Pelemahan rupiah belakangan ini lebih disebabkan faktor domestik. Di samping kasus COVID-19 masih terus nambah, ada hal yang serius yaitu perseteruan antara Kementrian Keuangan dan Bank Indonesia. Tetapi sebetulnya bukan perseteruan dalam arti negatif. Dua lembaga ini berpatokan dengan UU atas tugasnya masing masing. Alotnya pembahasan soal burden sharing memang membuat pasar bereaksi negatif. Pasar kawatir BI tidak lagi sepenuhnya Independent di hadapan pemerintah.  Tetapi sebetulnya masalah Burden sharing ini bukan hanya terjadi di Indonesia tetapi juga terjadi di negara lain. Dalam teori ekonomi , burden sharing ini dikenal dalam rangka Quantitative easing. 

“ Bro, minggu lalu baca engga berita. Itu menteri keuangan perintahkan uang pemerintah Rp. 30 triliun yang ada di BI dipidahkan ke Bank BUMN. Jumlahnya engga kecil loh. “ Kata teman tadi siang waktu kami bertemu dalam rapat bisnis.

“ Itu biasa saja. Itu kan uang hasil penjualan SBN yang ditempatkan di BI. “ Kata saya.

“ Ya tapi dampaknya pasar bereaksi negatif.  Pasar menilai ada ketidak harmonisan antara Menkeu dan BI  dengan terlambatnya pelaksanaan skema burden sharing itu.“ Kata teman

“ Engga begitu. Masalah Burden sharing itu juga dilakukan oleh negara lain, seperti Chili, Kolumbia, Hungaria, India, dan Korea Selatan. Selain itu juga Meksiko, Polandia, Filipina, Afrika Selatan, dan Turki serta Thailand juga melakukan hal serupa. Dalam ilmu ekonomi juga itu dipelajari. Biasa saja. “Kata saya.

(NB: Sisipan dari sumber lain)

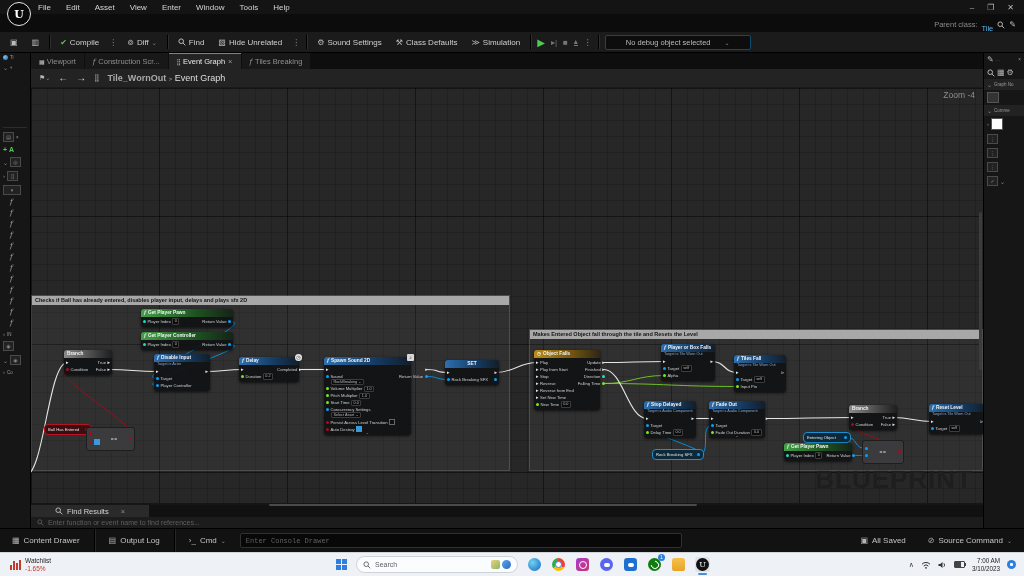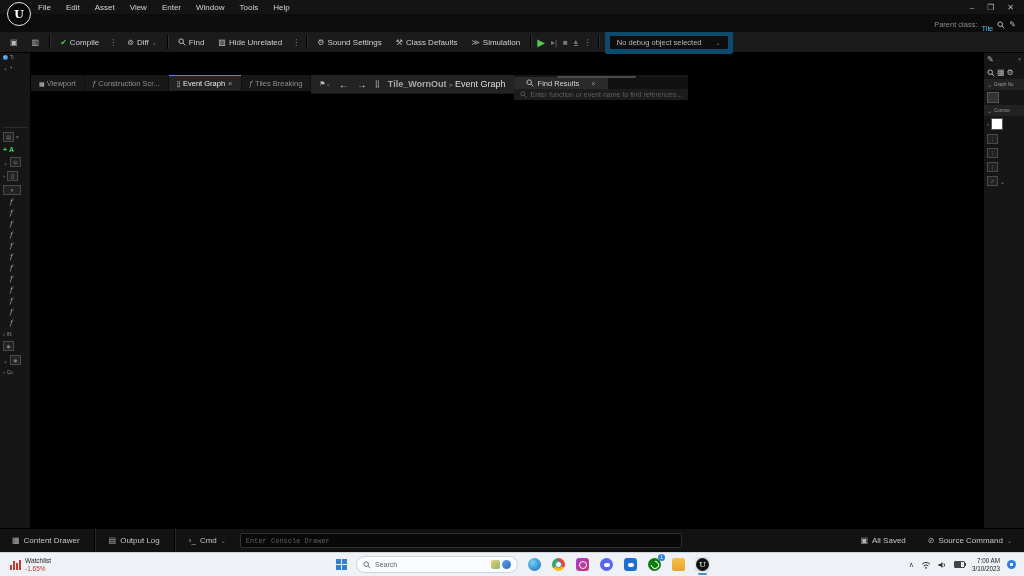--- a/index.html
+++ b/index.html
@@ -35,7 +35,7 @@
   .dots{color:#9a9a9a;font-size:8px;}
   .play{color:#4fcb53;font-size:10px;}
   .ghosted{color:#777;}
-  .debugpill{background:#0d0d0d;border:5px solid #0c4a6e;border-radius:2px;font-size:7.5px;color:#b9b9b9;padding:2px 7px;display:flex;gap:14px;align-items:center;}
+  .debugpill{background:#0d0d0d;border:1px solid #0c4a6e;border-radius:2px;font-size:7.5px;color:#b9b9b9;padding:2px 20px;display:flex;gap:14px;align-items:center;}
 
   
   .workspace{flex:1;display:flex;min-height:0;}

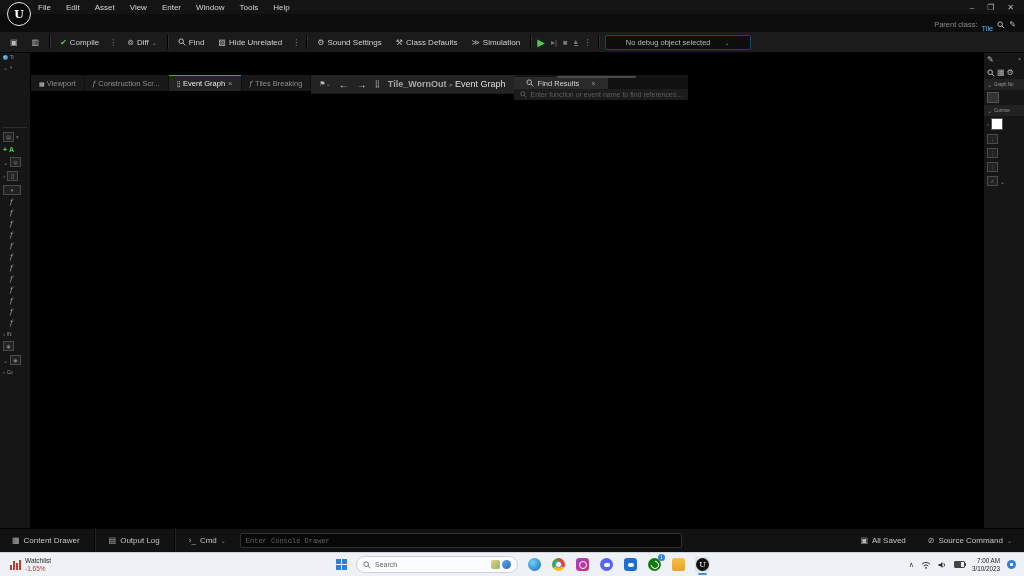--- a/index.html
+++ b/index.html
@@ -48,7 +48,7 @@
   .thumbbox{width:10px;height:9px;background:#333;border:1px solid #555;}
   .darkbox{width:9px;height:8px;background:#222;border:1px solid #4a4a4a;color:#888;font-size:5px;display:flex;align-items:center;justify-content:center;}
 
-  .main{flex:1;display:flex;flex-direction:row;min-width:0;margin-top:22px;}
+  .main{flex:1;display:flex;flex-direction:column;min-width:0;}
 
   
   .etabs{height:16px;background:#0e0e0e;display:flex;align-items:flex-end;}

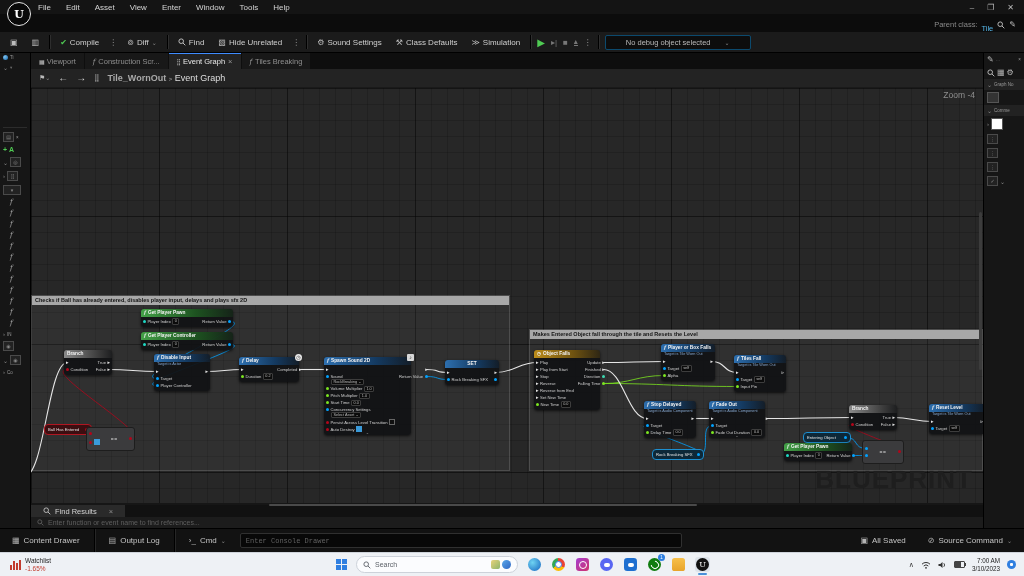--- a/index.html
+++ b/index.html
@@ -113,7 +113,7 @@
   
   .findpanel{height:25px;background:#1c1c1c;display:flex;flex-direction:column;overflow:hidden;}
   .findtabs{height:13px;display:flex;align-items:flex-end;background:#111;}
-  .findtab{display:flex;align-items:center;gap:4px;background:#2a2a2a;height:12px;padding:0 12px;font-size:7.5px;color:#d2d2d2;}
+  .findtab{display:flex;align-items:center;gap:4px;background:#2a2a2a;height:12px;padding:0 24px;font-size:7.5px;color:#d2d2d2;}
   .findrow{display:flex;align-items:center;gap:4px;padding:2px 6px;font-size:7px;color:#5e5e5e;}
 
   

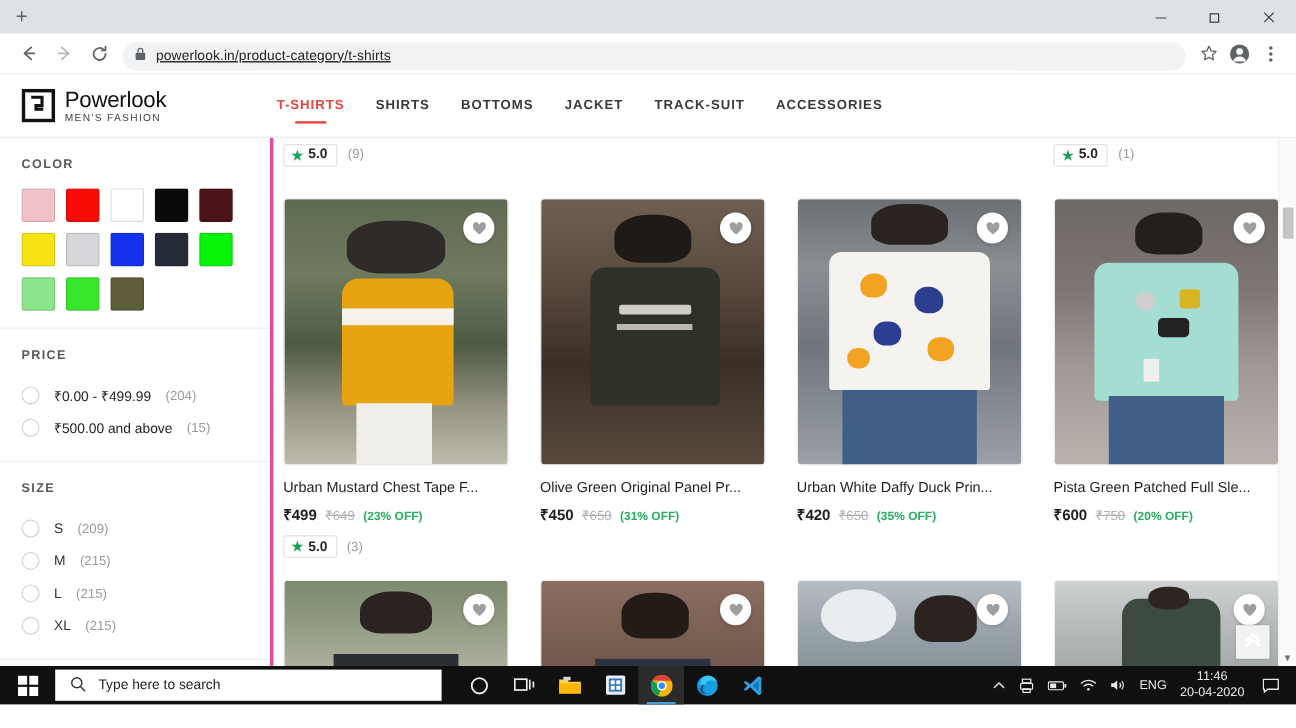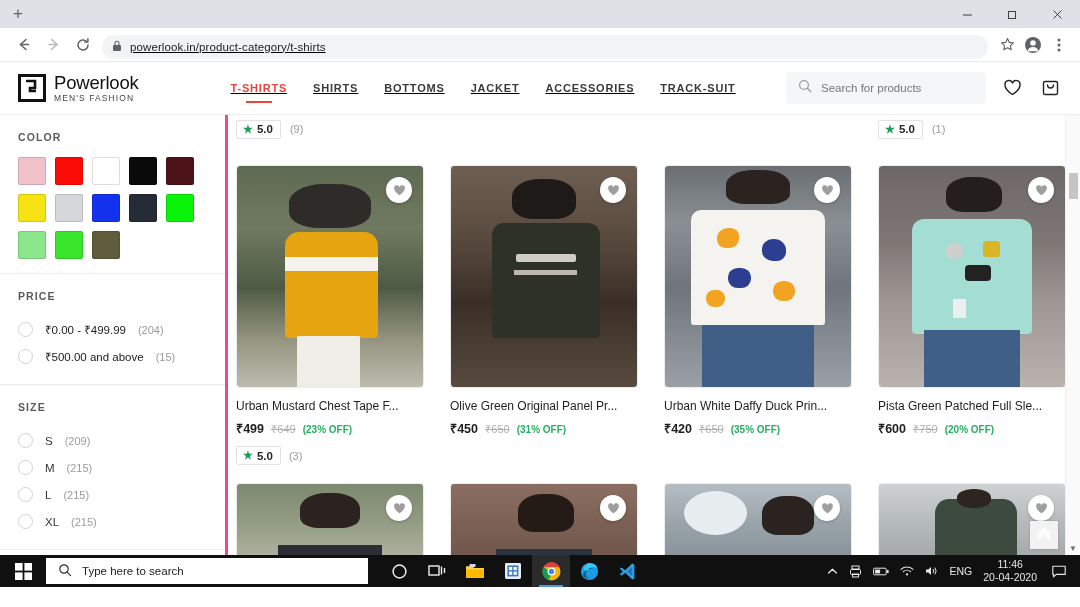--- a/index.html
+++ b/index.html
@@ -98,7 +98,7 @@
   }
   .mainnav {
     display: flex; align-items: center; gap: 26px;
-    margin-left: 92px; height: 53px; text-decoration: underline;
+    margin-left: 92px; height: 53px;
   }
   .navitem {
     font-size: 11px; letter-spacing: .8px; color: #3a3a3a;

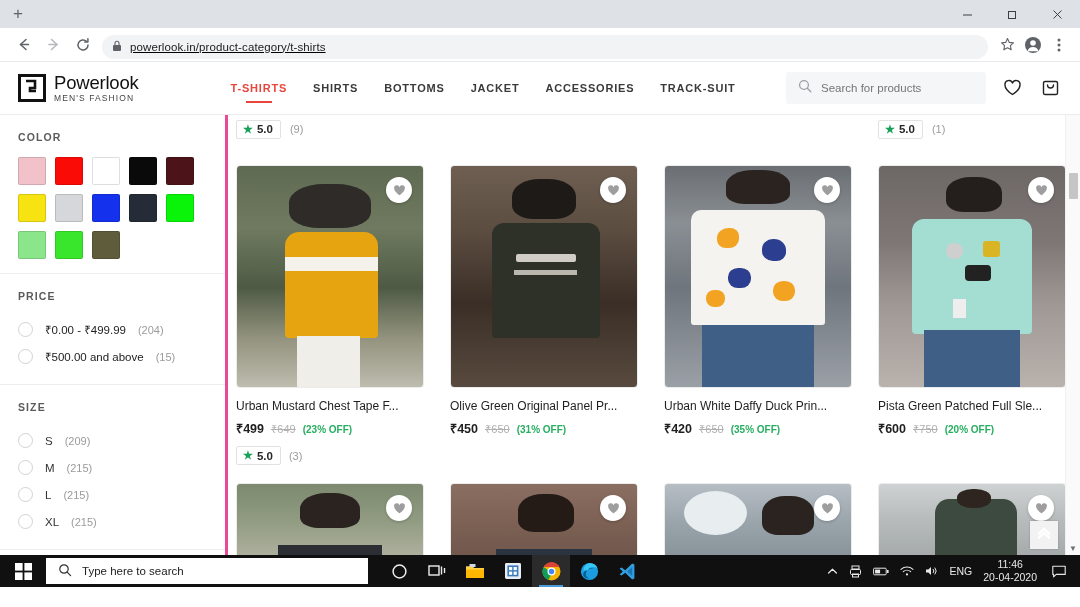--- a/index.html
+++ b/index.html
@@ -347,8 +347,8 @@
       <div class="navitem">SHIRTS</div>
       <div class="navitem">BOTTOMS</div>
       <div class="navitem">JACKET</div>
+      <div class="navitem">TRACK-SUIT</div>
       <div class="navitem">ACCESSORIES</div>
-      <div class="navitem">TRACK-SUIT</div>
     </div>
 
     <div class="header-right">

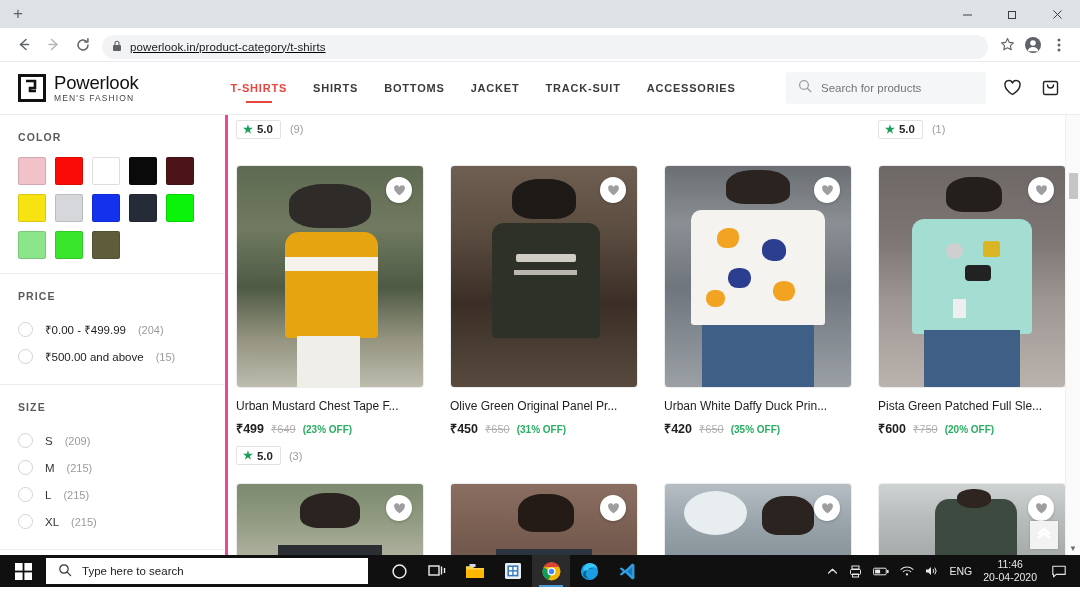--- a/index.html
+++ b/index.html
@@ -351,28 +351,6 @@
       <div class="navitem">ACCESSORIES</div>
     </div>
 
-    <div class="header-right">
-      <div class="searchbox">
-        <span>
-          <svg width="14" height="14" viewBox="0 0 14 14">
-              <circle cx="6" cy="6" r="4.4" fill="none" stroke="#9aa0a6" stroke-width="1.3"></circle>
-              <line x1="9.3" y1="9.3" x2="12.8" y2="12.8" stroke="#9aa0a6" stroke-width="1.3" stroke-linecap="round"></line>
-            </svg>
-        </span>
-        <input type="text" placeholder="Search for products" style="">
-      </div>
-      <span class="hdr-icon">
-        <svg width="21" height="21" viewBox="0 0 21 21">
-            <path d="M10.5 17.5S3 12.6 3 7.9A3.9 3.9 0 0 1 10.5 6 3.9 3.9 0 0 1 18 7.9c0 4.7-7.5 9.6-7.5 9.6z" fill="none" stroke="#222" stroke-width="1.4" stroke-linejoin="round"></path>
-          </svg>
-      </span>
-      <span class="hdr-icon">
-        <svg width="21" height="21" viewBox="0 0 21 21">
-            <rect x="3.5" y="4.5" width="14" height="13" rx="1.6" fill="none" stroke="#222" stroke-width="1.4"></rect>
-            <path d="M7.5 8a3 3 0 0 0 6 0" fill="none" stroke="#222" stroke-width="1.4" stroke-linecap="round"></path>
-          </svg>
-      </span>
-    </div>
   </div>
 
   <div class="body-row">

“ Kan sebetulnya sudah ada kesepakatan awal antara Menteri keuangan dan BI soal burden sharing. Ada tiga kategori yakni pertama, kategori Public Goods (Kesehatan, Perlindungan Sosial, Sektoral, K/L, Pemda) yang sebesar Rp 397 triliun bunga SBN ditanggung seluruhnya alias 100% oleh BI. Kedua, katagori Non-Public Goods (UMKM) senilai Rp 123,46 triliun, BI dan Menkeu sepakat bahwa BI akan menanggung sampai dengan di bawah 1% Reverse Repo Rate. Ketiga, ketegori Non Public Goods (Lainnya) kesepakatannya bunga akan ditanggung 100% oleh Pemerintah. Tapi BI lambat mereponse situasi. Makanya Menteri Keuangan ambil keputusan pindahkan uang pemerintah yang ada di BI ke Bank BUMN” Kata teman.

“ Memang lambat. Karena BI harus hati hati menghitungnya. Engga bisa cepat begitu saja. Senin 6 juli kemarin BI sudah setuju setelah bertemu dengan DPR dan Menteri keuangan. Semua punya concern yang sama bahwa yang di hadapi sekarang ini adalah extra ordinary.” Kata saya.

“ Jadi ketahuan kan. Kemarin marahnya Jokowi kemungkinan bukan kementri tetapi ke BI dan anggota DPR yang main mata dengan BI.  Karena mata anggaran sudah ada. UU 1/2020 sudah diteken DPR. Tetapi duit belum ada.  Sampai Jokowi ancam mau bubarkan lembaga.” Kata teman seraya tersenyum.

“ Uang sudah ada. Ini hanya masalah management keuangan dan cashflow agar fiskal kita aman. Peran kabinet juga memang lelet termasuk Pemda. " Kata saya

" Tapi bagaimanapun peran BI sangat besar membuat melambatnya spending,  tertundanya program stimulus dan relaksasi perbankan" Kata teman

"Ini soal sistem. Kamu harus maklum, posisi BI itu memang rumit. Bayangin aja. Mereka harus beli SBN yang diterbitkan pemerintah, dan juga harus tanggung bunga lagi. Pemerintahkan hanya buat anggaran dan DPR setuju. Lah duit dari BI. Tentu akan memengaruhi postur atau kondisi neraca keuangan BI. Kalau BI engga sehat, peran BI menjaga stabilitas pasar keuangan bisa terganggu. Kita semua yang rugi“ Kata saya.

“ Tapi kan menteri keuangan sudah hitung dampaknya. Tidak akan merugikan BI. Karena ini berhubungan dengan cara menjaga keberlangsungan fiskal agar tetap terkendali, sustainable, dan kredibel.” kata teman. Saya hanya tersenyum. “ dan lagi di saat krisis dan pandemi ini, BI harus berpikir cepat. Apalagi PERPPU No. 1/2020 sudah disahkan menjadi UU No. 1/2020 Februari 2020. Kenapa mereka lelet banget” Sambungnya dengan gusar.

Saya bisa merasakan keresahan dari ibu SMI karena terlambatnya kesepakatan soal burden sharing ini. Karena kalau terlambat penanganan covid-19 dan pemulihan ekonomi nasional dampaknya sangat luas bagi perekonomian nasional. Ongkos akan terus  bertambah. Tetapi inilah ongkos dari sistem demokrasi. Masing masing lembaga bekerja berdasarkan UU dan setiap pejabat bertanggung jawab kepada UU. Apalagi BI bukan di bawah pemerintah tetapi di bawah DPR dengan kekuasaan independent.